Establish a consistent wake time, at least five days a week, as it is the single most important input for entraining your internal biological circadian rhythm and maintaining healthy sleep. This also ensures consistent first exposure to daylight.
Do not compensate for a bad night’s sleep by waking up later, going to bed earlier, or napping during the day. Stick to your regular wake time and sleep duration to allow your internal sleep regulation mechanism to self-correct.
Recognize that sleep is an automatic, autonomic process, similar to digestion or heart rate, and you cannot consciously force yourself to sleep. Trying too hard to sleep in bed is counterproductive and will make it more difficult.
If you wake up in the middle of the night and cannot fall back asleep, get out of bed immediately. Go to another room, do something fun or relaxing, and only return to bed when you feel sleepy again to avoid associating your bed with wakefulness and rumination.
If experiencing poor sleep, don’t panic or freak out, as it is a natural, normal, and fixable reaction to stress. This mindset helps prevent acute insomnia from becoming chronic.
Determine your individual sleep need by how you feel and function throughout the day, rather than fixating on a specific number of hours. If you feel fine, are not excessively tired, and can concentrate well, you’re likely getting enough sleep.
Do not become overly fixated or anxious about your sleep, as this can undermine the natural sleep process and perpetuate insomnia.
Transition to lower light levels and quieter, more relaxing activities at least an hour or two before bedtime, avoiding work or stressful calls right up until sleep. This prepares your body for sleep.
Upon waking, expose yourself to as much natural light as possible by opening curtains, sitting by a window, or going outside. This helps entrain your circadian rhythm, especially if you are experiencing sleep problems.
Keep your bedroom as dark as possible, especially before your desired wake time, using sleep masks, room-darkening shades, or shutters. Minimizing light exposure helps prevent early awakenings and maintains circadian patterns.
Enhance circadian entrainment by maintaining regular meal times, consistent exercise schedules (e.g., a walk at the same time daily), and overall daytime activity. Being active during the day promotes better sleep.
Determine your desired wake time, set an alarm, and then backtrack the necessary sleep hours to establish an appropriate bedtime. Avoid going to bed before you feel sleepy.
If napping, aim for a short 20-minute power nap, ideally seven to nine hours after waking, and set an alarm to avoid sleep inertia. This helps compensate for lost sleep minimally without disrupting night sleep.
Do not use alcohol as a sleep aid, as it may induce initial drowsiness but can lead to fragmented sleep and awakenings in the middle of the night as its effects wear off.

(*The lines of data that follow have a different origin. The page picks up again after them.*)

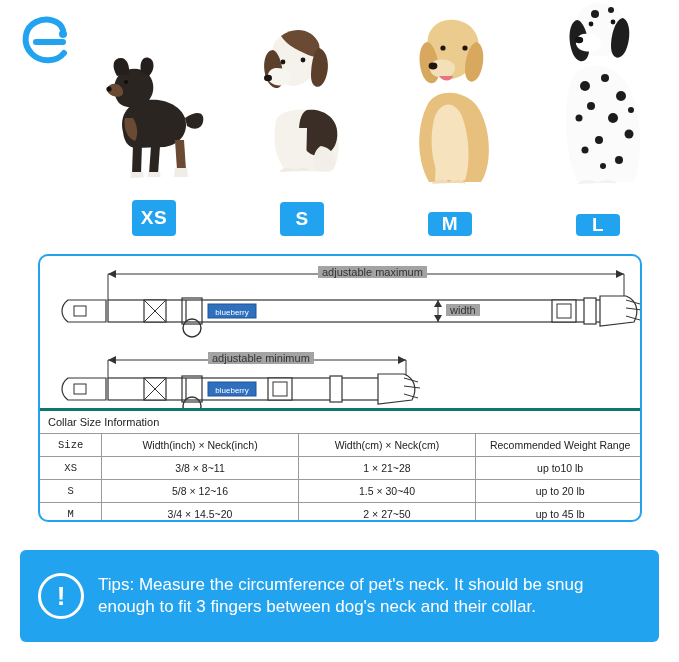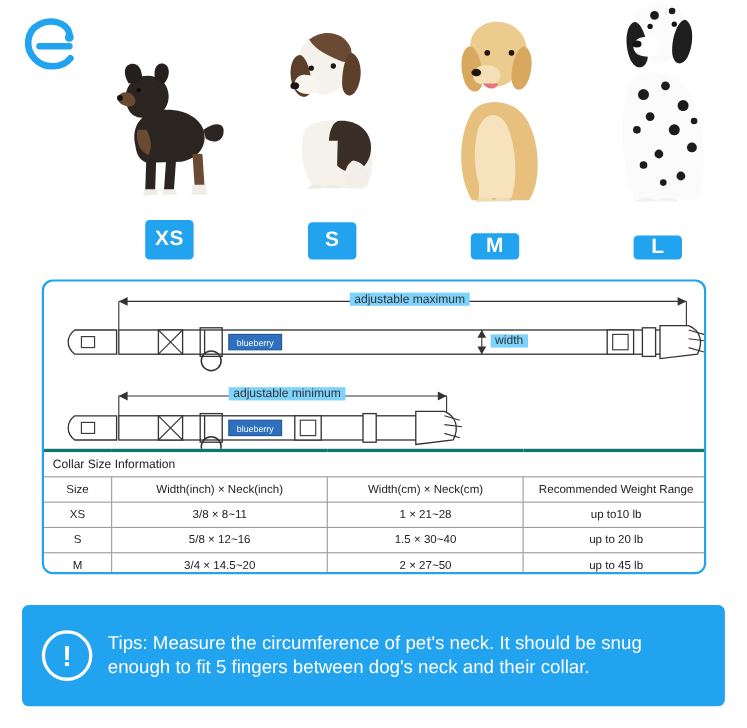--- a/index.html
+++ b/index.html
@@ -95,7 +95,7 @@
     position: absolute;
     font-size: 11px;
     color: #333;
-    background: #7dd3fc;
+    background: #a3a3a3;
     padding: 0 4px;
     white-space: nowrap;
   }

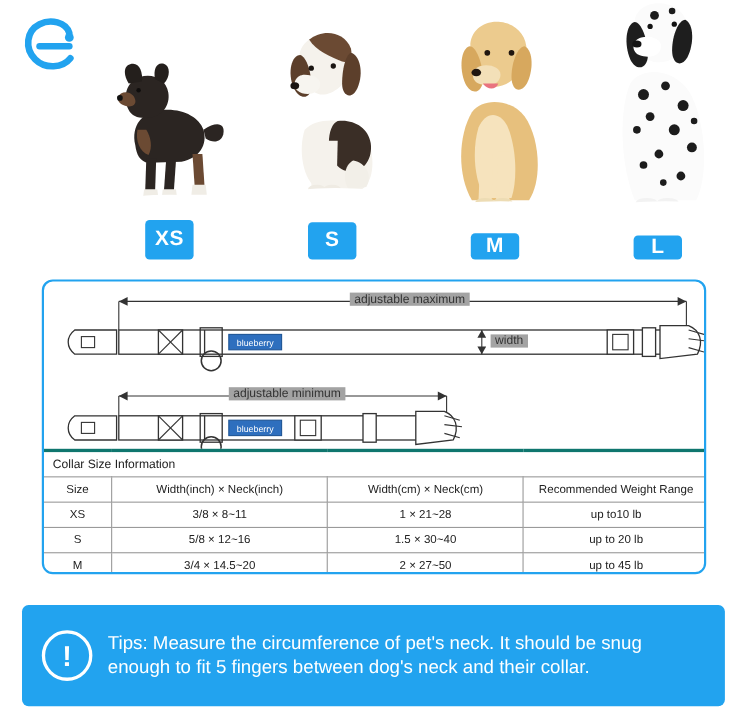--- a/index.html
+++ b/index.html
@@ -132,7 +132,7 @@
   .col-inch { width: 200px; }
   .col-cm   { width: 180px; }
   .col-wt   { width: 168px; margin-top: 20px; }
-  .size-table td.edge-left { border-left: none; }
+  .size-table td.edge-left { border-left: none; font-family: Liberation Mono, monospace; }
   .size-table td.edge-right { border-right: none; }
 
   

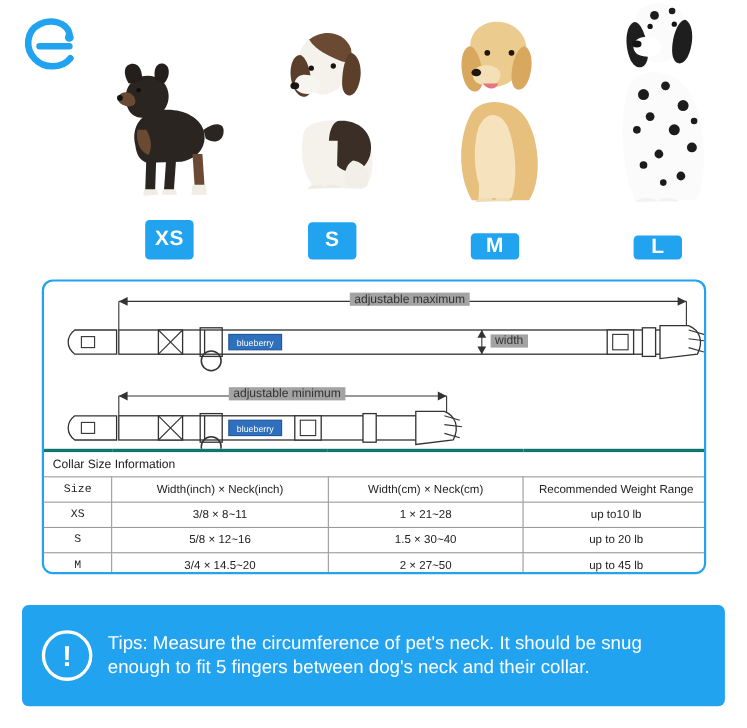--- a/index.html
+++ b/index.html
@@ -434,7 +434,7 @@
 
   <div class="tips-banner">
     <div class="tips-icon">!</div>
-    <div class="tips-text">Tips: Measure the circumference of pet's neck. It should be snug enough to fit 5 fingers between dog's neck and their collar.</div>
+    <div class="tips-text">Tips: Measure the circumference of pet's neck. It should be snug enough to fit 3 fingers between dog's neck and their collar.</div>
   </div>
 
 </div>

If using devices (phones, tablets) during night awakenings or before bed, activate blue light filters to reduce the impact on your circadian rhythm. For general use, prefer screens at a distance (like TV) over handheld devices close to the eyes.
To combat “doom scrolling” or delaying bedtime, set an alarm on your phone for the time you intend to start your wind-down routine and prepare for bed.
If you’ve experienced insomnia for more than three months (chronic insomnia), seek professional help from a behavioral sleep medicine specialist, as targeted non-pharmacological treatment like CBT-I is often necessary to resolve the issue.
For chronic insomnia, prioritize Cognitive Behavioral Therapy for Insomnia (CBT-I) as the first-line treatment, as it is a non-medication therapy recommended for long-term solutions, unlike medications which are better suited for short-term problems.
Seek treatment for insomnia through telehealth, as Cognitive Behavioral Therapy for Insomnia (CBT-I) can be effectively delivered exclusively online, making professional help more accessible.
Understand that diagnosing insomnia typically does not require a sleep study, unless other occult sleep disorders are suspected, making online diagnosis and treatment feasible.
Use sleep medications, including over-the-counter options, only for short-term or acute insomnia under medical guidance, as they are not designed to fix the underlying perpetuating factors of chronic insomnia and can lead to dependency.
If using marijuana as a sleep aid, treat it like any other sleeping pill and use it only for short-term issues, as long-term use can lead to tolerance and difficulty sleeping when discontinued.
If you’re already sleeping well, aim to get up at the same time five days a week and largely go to bed at the same time or after you’re sleepy five days a week to maintain good circadian entrainment.